Niestety nie znam tej książki 🙁 jak na razie czytam same modowe 😉
Rozumiem…może coś polecisz w tej dziedzinie?
Książka bardzo poruszająca. Zapiszę sobie tytuł i z pewnością przeczytam.
życzę zatem miłej lektury!
Brzmi naprawdę interesująco! Będę musiała po nią sięgnąć!
Pozdrawiam, poprostualeksandraa
Sięgnij, sięgnij!
Zielone kalosze?
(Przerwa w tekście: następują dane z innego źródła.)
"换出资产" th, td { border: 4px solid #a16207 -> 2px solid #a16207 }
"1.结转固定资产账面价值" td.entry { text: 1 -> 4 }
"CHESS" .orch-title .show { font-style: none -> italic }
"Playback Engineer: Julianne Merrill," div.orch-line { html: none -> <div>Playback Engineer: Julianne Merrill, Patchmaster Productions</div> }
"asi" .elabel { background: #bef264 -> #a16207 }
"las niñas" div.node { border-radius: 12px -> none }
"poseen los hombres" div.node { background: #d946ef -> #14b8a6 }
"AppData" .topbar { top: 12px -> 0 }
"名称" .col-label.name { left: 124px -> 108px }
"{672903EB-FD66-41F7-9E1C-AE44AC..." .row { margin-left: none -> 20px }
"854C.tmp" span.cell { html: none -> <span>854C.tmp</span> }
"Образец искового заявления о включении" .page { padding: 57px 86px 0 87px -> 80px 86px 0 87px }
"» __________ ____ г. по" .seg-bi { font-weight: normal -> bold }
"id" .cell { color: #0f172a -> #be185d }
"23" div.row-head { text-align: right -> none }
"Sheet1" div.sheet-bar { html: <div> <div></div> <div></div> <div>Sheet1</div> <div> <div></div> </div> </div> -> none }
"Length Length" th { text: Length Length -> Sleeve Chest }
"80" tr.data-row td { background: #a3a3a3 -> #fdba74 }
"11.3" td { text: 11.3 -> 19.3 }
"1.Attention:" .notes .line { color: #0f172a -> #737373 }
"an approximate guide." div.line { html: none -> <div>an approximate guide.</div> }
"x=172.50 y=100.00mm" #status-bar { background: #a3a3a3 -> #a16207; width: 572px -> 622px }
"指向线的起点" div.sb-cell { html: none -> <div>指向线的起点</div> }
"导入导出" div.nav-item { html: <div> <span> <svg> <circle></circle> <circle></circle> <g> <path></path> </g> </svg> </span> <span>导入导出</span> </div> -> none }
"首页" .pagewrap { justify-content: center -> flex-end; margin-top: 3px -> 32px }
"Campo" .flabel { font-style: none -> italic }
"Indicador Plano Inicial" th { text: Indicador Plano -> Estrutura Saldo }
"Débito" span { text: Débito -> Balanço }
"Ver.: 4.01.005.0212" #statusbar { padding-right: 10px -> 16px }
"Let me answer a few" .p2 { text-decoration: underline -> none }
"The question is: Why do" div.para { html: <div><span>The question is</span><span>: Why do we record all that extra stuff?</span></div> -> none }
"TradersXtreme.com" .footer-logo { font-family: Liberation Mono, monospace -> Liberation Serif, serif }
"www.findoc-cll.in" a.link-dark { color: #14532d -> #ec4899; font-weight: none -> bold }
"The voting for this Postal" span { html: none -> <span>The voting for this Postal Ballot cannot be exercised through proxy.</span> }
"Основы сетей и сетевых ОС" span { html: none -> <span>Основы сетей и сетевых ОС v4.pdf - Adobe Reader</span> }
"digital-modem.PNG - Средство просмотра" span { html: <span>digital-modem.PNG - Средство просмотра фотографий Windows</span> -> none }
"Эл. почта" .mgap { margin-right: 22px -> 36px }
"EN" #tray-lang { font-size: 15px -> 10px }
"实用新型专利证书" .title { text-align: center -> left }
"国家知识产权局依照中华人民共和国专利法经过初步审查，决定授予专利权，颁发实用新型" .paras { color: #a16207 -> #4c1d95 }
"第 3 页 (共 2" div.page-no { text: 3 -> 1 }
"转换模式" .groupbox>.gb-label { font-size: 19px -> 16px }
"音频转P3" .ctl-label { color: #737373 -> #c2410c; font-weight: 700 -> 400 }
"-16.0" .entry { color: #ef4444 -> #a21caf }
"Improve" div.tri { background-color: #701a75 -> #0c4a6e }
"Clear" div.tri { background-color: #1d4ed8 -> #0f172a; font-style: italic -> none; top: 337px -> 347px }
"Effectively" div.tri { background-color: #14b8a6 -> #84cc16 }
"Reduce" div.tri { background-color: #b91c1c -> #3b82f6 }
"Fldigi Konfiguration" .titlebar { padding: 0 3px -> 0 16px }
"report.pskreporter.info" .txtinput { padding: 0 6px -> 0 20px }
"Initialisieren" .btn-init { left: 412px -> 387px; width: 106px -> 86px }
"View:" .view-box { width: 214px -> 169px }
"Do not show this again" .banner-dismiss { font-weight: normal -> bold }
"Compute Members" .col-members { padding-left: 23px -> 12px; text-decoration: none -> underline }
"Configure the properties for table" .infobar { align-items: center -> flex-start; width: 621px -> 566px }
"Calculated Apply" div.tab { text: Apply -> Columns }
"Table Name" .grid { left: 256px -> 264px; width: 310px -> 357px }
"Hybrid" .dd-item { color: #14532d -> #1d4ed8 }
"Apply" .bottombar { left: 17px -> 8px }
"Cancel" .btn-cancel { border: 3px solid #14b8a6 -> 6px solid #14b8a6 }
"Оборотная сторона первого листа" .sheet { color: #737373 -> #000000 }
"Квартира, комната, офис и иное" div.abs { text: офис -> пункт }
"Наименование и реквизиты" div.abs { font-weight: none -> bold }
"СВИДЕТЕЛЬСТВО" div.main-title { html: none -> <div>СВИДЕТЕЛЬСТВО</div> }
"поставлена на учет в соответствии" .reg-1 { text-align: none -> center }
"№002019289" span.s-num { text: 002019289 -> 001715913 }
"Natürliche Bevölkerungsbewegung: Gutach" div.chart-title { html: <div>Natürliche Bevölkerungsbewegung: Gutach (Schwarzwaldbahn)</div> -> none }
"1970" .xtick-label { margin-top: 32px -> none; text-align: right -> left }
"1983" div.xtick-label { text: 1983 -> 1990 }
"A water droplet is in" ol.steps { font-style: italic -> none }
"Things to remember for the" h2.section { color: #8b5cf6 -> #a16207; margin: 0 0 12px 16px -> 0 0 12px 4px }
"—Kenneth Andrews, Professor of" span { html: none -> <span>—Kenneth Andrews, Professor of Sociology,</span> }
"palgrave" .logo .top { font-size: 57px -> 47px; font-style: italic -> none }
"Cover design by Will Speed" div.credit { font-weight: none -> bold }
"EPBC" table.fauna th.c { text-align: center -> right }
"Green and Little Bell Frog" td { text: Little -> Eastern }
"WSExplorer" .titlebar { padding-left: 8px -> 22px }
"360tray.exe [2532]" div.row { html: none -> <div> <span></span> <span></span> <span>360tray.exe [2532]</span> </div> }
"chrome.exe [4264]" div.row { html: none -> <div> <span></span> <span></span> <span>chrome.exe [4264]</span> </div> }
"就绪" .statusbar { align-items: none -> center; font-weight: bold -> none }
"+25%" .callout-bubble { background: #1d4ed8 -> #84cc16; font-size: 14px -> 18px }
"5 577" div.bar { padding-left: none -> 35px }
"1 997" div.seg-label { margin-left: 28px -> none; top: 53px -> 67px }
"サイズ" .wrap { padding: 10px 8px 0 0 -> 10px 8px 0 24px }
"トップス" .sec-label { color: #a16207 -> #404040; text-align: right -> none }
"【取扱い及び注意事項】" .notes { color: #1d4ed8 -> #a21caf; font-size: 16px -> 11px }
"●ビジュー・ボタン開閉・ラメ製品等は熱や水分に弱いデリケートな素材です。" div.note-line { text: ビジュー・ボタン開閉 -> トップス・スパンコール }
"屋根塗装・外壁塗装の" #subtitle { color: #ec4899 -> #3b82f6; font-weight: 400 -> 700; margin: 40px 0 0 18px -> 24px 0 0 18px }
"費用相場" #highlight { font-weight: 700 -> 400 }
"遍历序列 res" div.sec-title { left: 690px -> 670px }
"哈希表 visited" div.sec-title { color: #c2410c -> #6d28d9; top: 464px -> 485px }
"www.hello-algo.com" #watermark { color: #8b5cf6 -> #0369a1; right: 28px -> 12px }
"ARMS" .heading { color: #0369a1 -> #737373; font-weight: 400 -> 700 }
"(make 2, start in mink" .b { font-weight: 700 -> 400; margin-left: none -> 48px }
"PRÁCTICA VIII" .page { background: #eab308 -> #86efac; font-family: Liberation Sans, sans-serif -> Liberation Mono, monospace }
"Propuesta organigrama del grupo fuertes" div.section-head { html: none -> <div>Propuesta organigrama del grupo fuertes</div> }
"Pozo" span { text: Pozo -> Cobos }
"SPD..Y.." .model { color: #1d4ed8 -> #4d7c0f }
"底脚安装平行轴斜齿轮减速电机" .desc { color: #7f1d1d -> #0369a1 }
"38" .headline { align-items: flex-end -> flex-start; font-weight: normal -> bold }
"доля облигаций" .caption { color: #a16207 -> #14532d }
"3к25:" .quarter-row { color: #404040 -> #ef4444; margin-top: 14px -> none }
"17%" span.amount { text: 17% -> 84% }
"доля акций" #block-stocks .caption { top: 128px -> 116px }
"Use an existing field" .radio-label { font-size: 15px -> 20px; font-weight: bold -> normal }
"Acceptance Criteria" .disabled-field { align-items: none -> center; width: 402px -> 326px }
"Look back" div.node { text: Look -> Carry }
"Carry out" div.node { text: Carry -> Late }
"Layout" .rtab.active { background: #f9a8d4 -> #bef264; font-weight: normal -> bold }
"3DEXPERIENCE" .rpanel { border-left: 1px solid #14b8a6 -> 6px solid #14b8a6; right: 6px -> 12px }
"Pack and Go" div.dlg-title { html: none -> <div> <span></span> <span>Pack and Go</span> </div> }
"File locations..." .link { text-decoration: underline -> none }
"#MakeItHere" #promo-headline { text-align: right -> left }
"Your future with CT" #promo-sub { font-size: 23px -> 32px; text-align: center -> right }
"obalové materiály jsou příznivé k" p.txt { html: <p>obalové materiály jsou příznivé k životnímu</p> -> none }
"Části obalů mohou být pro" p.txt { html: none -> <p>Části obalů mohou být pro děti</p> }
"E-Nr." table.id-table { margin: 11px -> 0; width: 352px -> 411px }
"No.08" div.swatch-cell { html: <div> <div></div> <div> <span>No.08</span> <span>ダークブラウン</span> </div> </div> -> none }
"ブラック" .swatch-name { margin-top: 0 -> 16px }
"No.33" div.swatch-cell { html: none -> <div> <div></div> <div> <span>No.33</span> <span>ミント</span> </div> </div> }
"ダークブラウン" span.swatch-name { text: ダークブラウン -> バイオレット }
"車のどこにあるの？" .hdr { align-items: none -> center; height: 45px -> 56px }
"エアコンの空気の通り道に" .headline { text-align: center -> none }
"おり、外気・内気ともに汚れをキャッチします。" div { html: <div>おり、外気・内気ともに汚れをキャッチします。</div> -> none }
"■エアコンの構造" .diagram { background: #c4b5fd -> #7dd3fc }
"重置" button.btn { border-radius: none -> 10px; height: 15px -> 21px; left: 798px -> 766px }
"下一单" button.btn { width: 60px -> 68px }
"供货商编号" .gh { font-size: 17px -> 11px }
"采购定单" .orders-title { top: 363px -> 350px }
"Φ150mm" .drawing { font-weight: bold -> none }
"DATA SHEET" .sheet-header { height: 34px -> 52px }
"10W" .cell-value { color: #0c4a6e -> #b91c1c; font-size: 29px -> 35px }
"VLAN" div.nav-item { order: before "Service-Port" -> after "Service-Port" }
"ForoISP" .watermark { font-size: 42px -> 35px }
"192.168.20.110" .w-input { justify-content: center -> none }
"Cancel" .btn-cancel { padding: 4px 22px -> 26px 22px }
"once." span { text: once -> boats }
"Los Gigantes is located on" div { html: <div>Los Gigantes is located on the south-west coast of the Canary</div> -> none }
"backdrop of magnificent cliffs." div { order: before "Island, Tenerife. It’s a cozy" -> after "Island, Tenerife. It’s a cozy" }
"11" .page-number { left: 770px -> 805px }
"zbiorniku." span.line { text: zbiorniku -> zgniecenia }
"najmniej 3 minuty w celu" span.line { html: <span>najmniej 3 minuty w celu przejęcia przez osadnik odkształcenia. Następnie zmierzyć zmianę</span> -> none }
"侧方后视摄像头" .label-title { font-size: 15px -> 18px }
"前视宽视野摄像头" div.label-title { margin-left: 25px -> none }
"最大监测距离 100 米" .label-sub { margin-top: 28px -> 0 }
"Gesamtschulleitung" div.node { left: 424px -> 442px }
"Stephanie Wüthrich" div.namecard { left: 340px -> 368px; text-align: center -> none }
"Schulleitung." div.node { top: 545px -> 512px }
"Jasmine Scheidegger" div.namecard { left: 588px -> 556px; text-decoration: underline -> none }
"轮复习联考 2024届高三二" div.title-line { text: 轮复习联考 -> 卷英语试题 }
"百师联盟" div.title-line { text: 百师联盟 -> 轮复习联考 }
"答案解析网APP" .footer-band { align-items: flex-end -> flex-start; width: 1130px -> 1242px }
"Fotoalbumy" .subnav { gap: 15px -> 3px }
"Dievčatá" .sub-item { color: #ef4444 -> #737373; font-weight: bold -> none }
Obuwie obowiązkowe na każdej wsi, prawie się z nimi nie rozstaję 😉 A książka pewno ciekawa.
Mieszkam w mieście – kalosze też się przydają;)
okładka ładna, tematyka przemocy związku to smutna sprawa
Na szczęście ten temat nie zajmuje całej książki…
Taką lekturkę na kryzysowe sytuacje warto mieć pod ręką.
Czemu by się nie skusić? 🙂
Pozdrawiam serdecznie! Buziaki ?
Oj tak, warto mieć!
To muszę przeczytać, jak dobra na kryzysowe sytuacje 🙂
Czasem taka odskocznia jest jedynym dobrym rozwiązaniem…
ok tam pierwszy rzut oka strasznie myli ;D
😉
czuję, że w obecnej sytuacji życiowej muszę przeczytać tą książkę 🙂
Czasem jedna lektura może zmienić nasze spojrzenie na swoje życie…na lepsze!